Yves-Noël est chez ses parents, je l'entends presque: «Ouhou!», reviens ma mère du p’tit magasin. J'imagine la neige, beaucoup de neige, comme dans son spectacle à la Ménagerie de Verre, où ses parents firent une entrée inattendue sur le plateau, manteaux, bonnets, lunettes, à quatre pattes. C'était la dernière de Mamzelle Poésie, c'était déjà un conte de Noël. Il écrit: "26 décembre, jour de neige, gouttelettes de vin, de vent". La figure de Duras, aussi. Yves-Noël a écrit quelque chose comme "je tiens à préciser, j'ai connu Duras". C'était dans une note où il reprenait une phrase que j'ai dû écrire, dans un mail sans doute: "j'écris comme je vis". Repentir. L'écriture et la vie, intimement mêlées, ça ne fait en tout cas aucun doute. Ecriture par ellispses, par sauts, par rapprochements soudains (je repense à ce texte de Novarina que je recopiais il y a quelque temps, ça se termine par la métaphore du tissage, du tressage, et Yves-Noël parle de ma façon de rassembler les choses, c'est bien ça, ma forme, qui vaut ce qu'elle vaut, mais qui est ma forme, et c'est amusant parce que c'est ce terme-là qui me vient souvent à l'esprit quand ça se produit, dans la tête ou sur le papier, le rassemblement, l'embrassement).

Tous ces prêtres autour de nous, qui nous accompagnent. Le prêtre de Saint-Eustache dans Fleurs de tempête, vrai guide spirituel, réflexion profonde, de jeunes prêtres aussi, des gens brillants apparemment (le prêtre de Saint-Germain-l'Auxerrois, après l'audition de l'orgue, il y a quelques semaines, le cocktail dans la sacristie, je n'avais jamais vu ça, un cocktail dans une sacristie, ni un prêtre si élégant, long manteau noir à la coupe impeccable). Le prêtre dont parle Yves-Noël: "J’ai revu Jean Guillet, le prêtre qui m’avait emmené dans les Alpes quand j’avais quatorze, quinze ans. Il est maintenant curé dans mon village natal. Il est allé chercher des photos et on a bien dû constater que cet adolescent longiligne, joyeux, presque carnassier (alors qu’en ville je suis efféminé), c’était ce que j’avais été, celui que j’avais été dans ces voyages qui m’ont tant marqué.

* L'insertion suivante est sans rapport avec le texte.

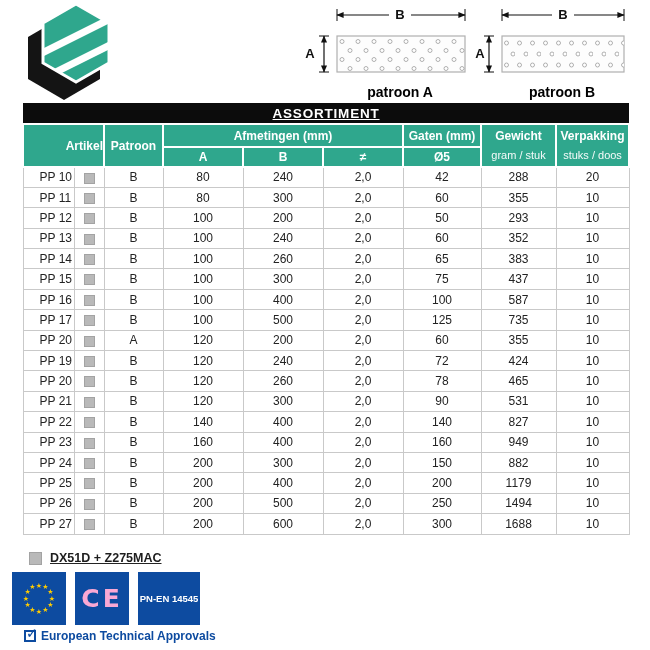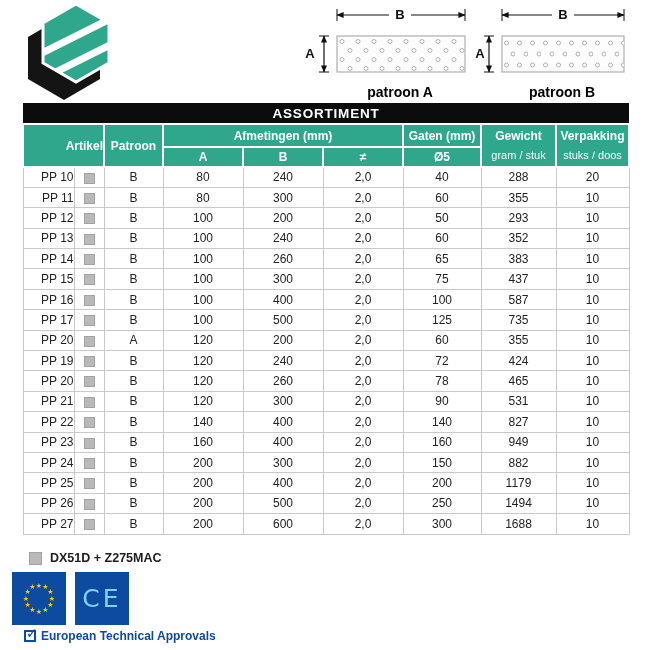--- a/index.html
+++ b/index.html
@@ -38,7 +38,7 @@
   .t-title{
     background:#0c0c0c;color:#fff;text-align:center;
     font-size:13.5px;font-weight:bold;letter-spacing:.8px;
-    height:21px;border:none;
+    height:21px;border:none;text-decoration:underline;
   }
   thead th.h{
     background:var(--teal);color:#fff;font-size:12px;font-weight:bold;

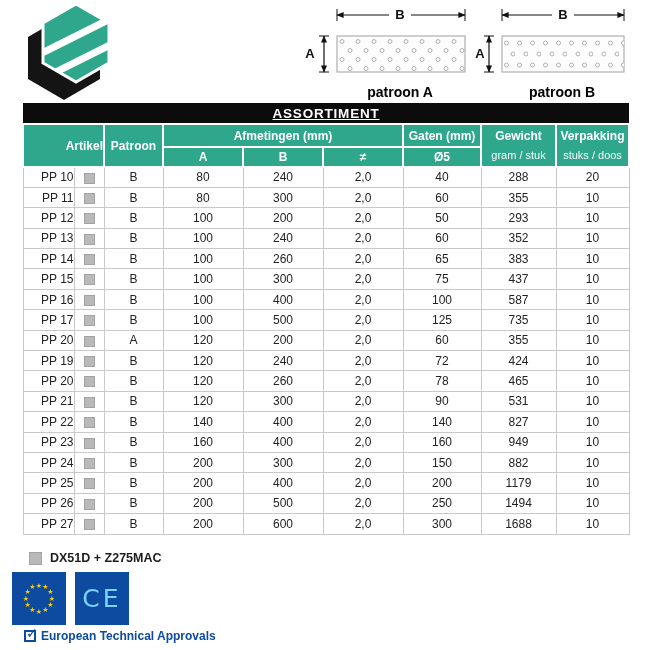--- a/index.html
+++ b/index.html
@@ -54,7 +54,7 @@
     text-align:center;font-size:12px;color:var(--ink);padding:0;
   }
   tbody tr:first-child td{border-top:2px solid var(--teal);}
-  td.c-name{text-align:right;padding-left:0;}
+  td.c-name{text-align:left;padding-left:16px;}
   .swatch{
     display:inline-block;width:11px;height:11px;
     background:#b9b9b9;border:1px solid #a3a3a3;vertical-align:middle;

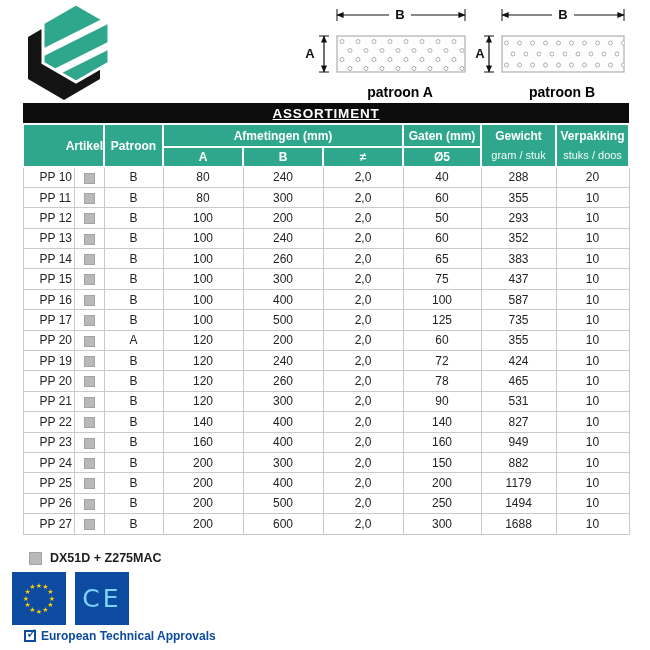--- a/index.html
+++ b/index.html
@@ -208,7 +208,7 @@
       <td>80</td>
       <td>240</td>
       <td>2,0</td>
-      <td>40</td>
+      <td>42</td>
       <td>288</td>
       <td>20</td>
     </tr>

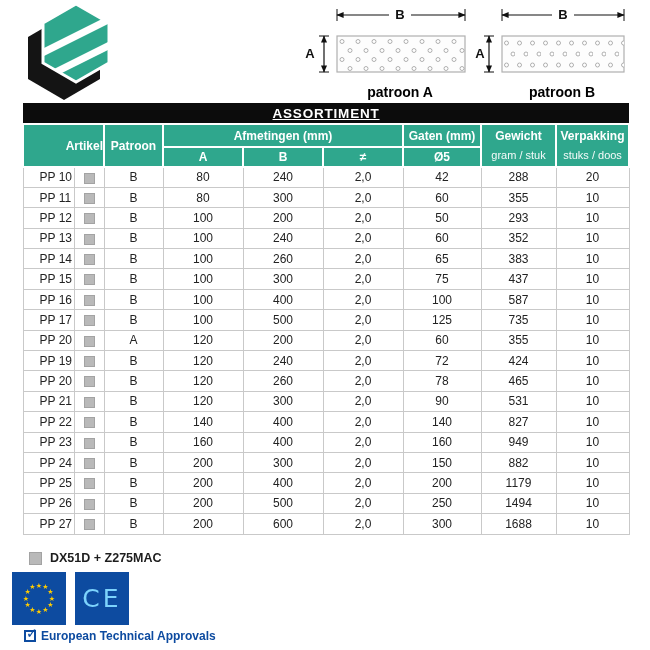--- a/index.html
+++ b/index.html
@@ -61,7 +61,7 @@
   }
 
   
-  .legend{position:absolute;left:29px;top:551px;display:flex;align-items:center;gap:8px;}
+  .legend{position:absolute;left:29px;top:551px;display:flex;align-items:center;gap:8px;text-decoration:underline;}
   .legend .swatch{width:13px;height:13px;}
   .legend-text{font-size:12.5px;font-weight:bold;color:#1d1d1d;}
 

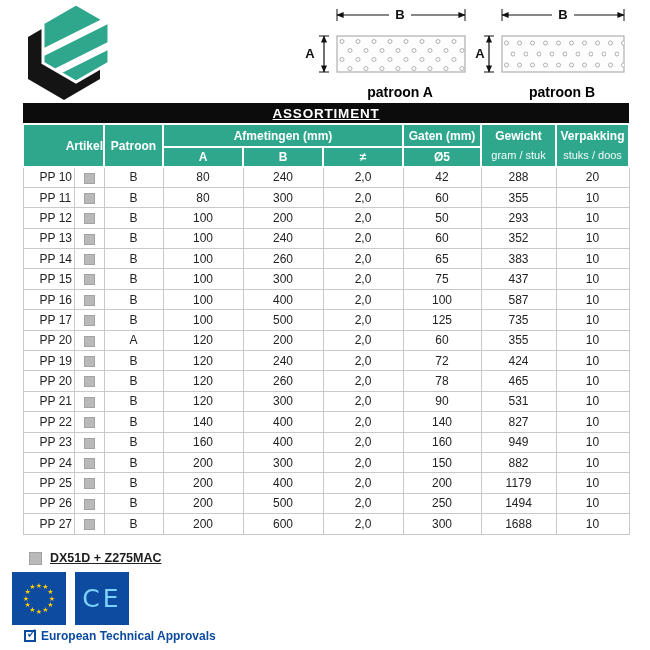--- a/index.html
+++ b/index.html
@@ -71,7 +71,7 @@
     display:flex;align-items:center;justify-content:center;flex-shrink:0;
   }
   .badge.pn{width:62px;}
-  .ce-text{color:#7dd3fc;font-weight:normal;font-size:25px;letter-spacing:3px;font-family:"DejaVu Sans",sans-serif;}
+  .ce-text{color:#f9a8d4;font-weight:bold;font-size:25px;letter-spacing:3px;font-family:"DejaVu Sans",sans-serif;}
   .pn-text{color:#fff;font-weight:bold;font-size:9.5px;}
 
   .eta{position:absolute;left:24px;top:629px;display:flex;align-items:center;gap:5px;}

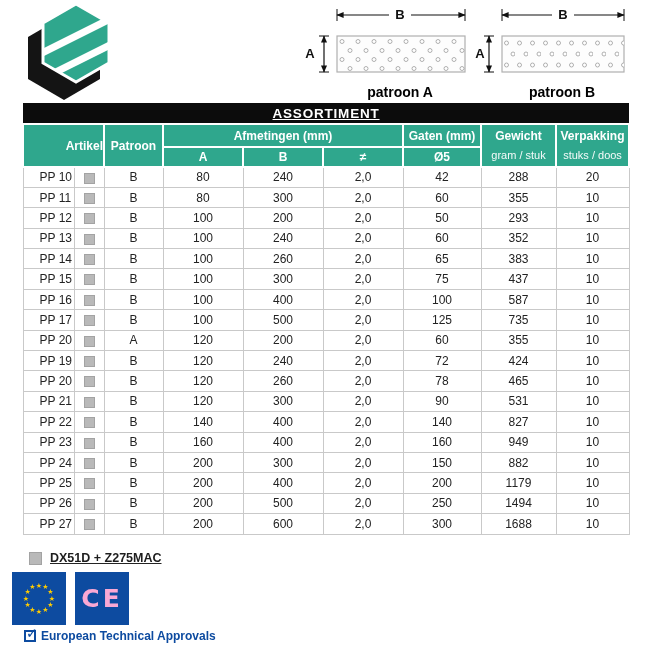--- a/index.html
+++ b/index.html
@@ -447,6 +447,9 @@
     <div class="badge">
       <span class="ce-text">CE</span>
     </div>
+    <div class="badge pn">
+      <span class="pn-text">PN-EN 14545</span>
+    </div>
   </div>
 
   <div class="eta">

Je dis au pluriel bien que je ne m’en souvienne que d’un seul (mais alors si nettement, comme la référence absolue). Mais les photos… Il y a donc eu deux voyages, un en Vanoise, un autre dans le Mercantour – je ne m’en souviens que d’un seul. Je me souviens de l’émerveillement suprême et que, de retour dans la plaine (après – j’imagine une dizaine de jours), je ne voulais plus parler à personne, plus renouer aucun lien et que ça avait duré au moins un jour – où j’étais cloîtré." Moi, c'est mon père, mon Père avec la majuscule aussi (le jour de Noël j'écoutais France Culture sur la route, c'était une émission sur le mariage des prêtres, il y avait une femme qui témoignait, je repensais évidemment à l'histoire de mes parents, à l'honnêteté de mon père qui avait pris les décisions qui s'imposaient pour assurer à ma mère une vraie vie de couple). Tous ces prêtres, porteurs de la parole de l'Evangile, parole d'amour (c'est ce que disait ma mère, parole d'amour, morte dans la foi la plus aveugle, si ce n'était ce soubresaut avant qu'elle perdît conscience: "on est normal / est-ce qu'on est normal / on est normal / est-ce qu'on est normal /on est normal / est-ce qu'on est normal...".)

Et Duras, enfin: "J’ai quand même raconté l’histoire. Hein, Yann, je crois que j’ai raconté l’histoire aux comédiens. Et j’ai parlé du caractère, de la nature, plutôt, d’Ernesto. Parce qu’il ne peut pas arriver au personnage, Ernesto ; il est trop vaste. Il est nommé, parce que c’est pratique. Ça m’émeut beaucoup, ce que je dis, parce que c’est ce que je pense de lui, ça. On le nomme, parce que c’est pratique, mais à tous les noms dont on le chargerait, il répondrait. Il ne sait pas qu’il s’appelle comme ça. Il ne faut pas, il ne faut pas dire le mot, mais c’est l’être humain, avec Yves-Noël, peut-être, qui est le plus proche de la sainteté, que j’ai jamais rencontré. Une sainteté aride, complètement solitaire, et probablement sans lectures, sans rites, sans messe, uniquement accompagnée de solitude, et d’une solitude terne. Voilà. Mais je crois que si on arrivait à dire des phrases comme ça, ça serait aussi fort que de nommer."

Angot citant Lacan : "le-nom-du-père/le-non-dupe-erre".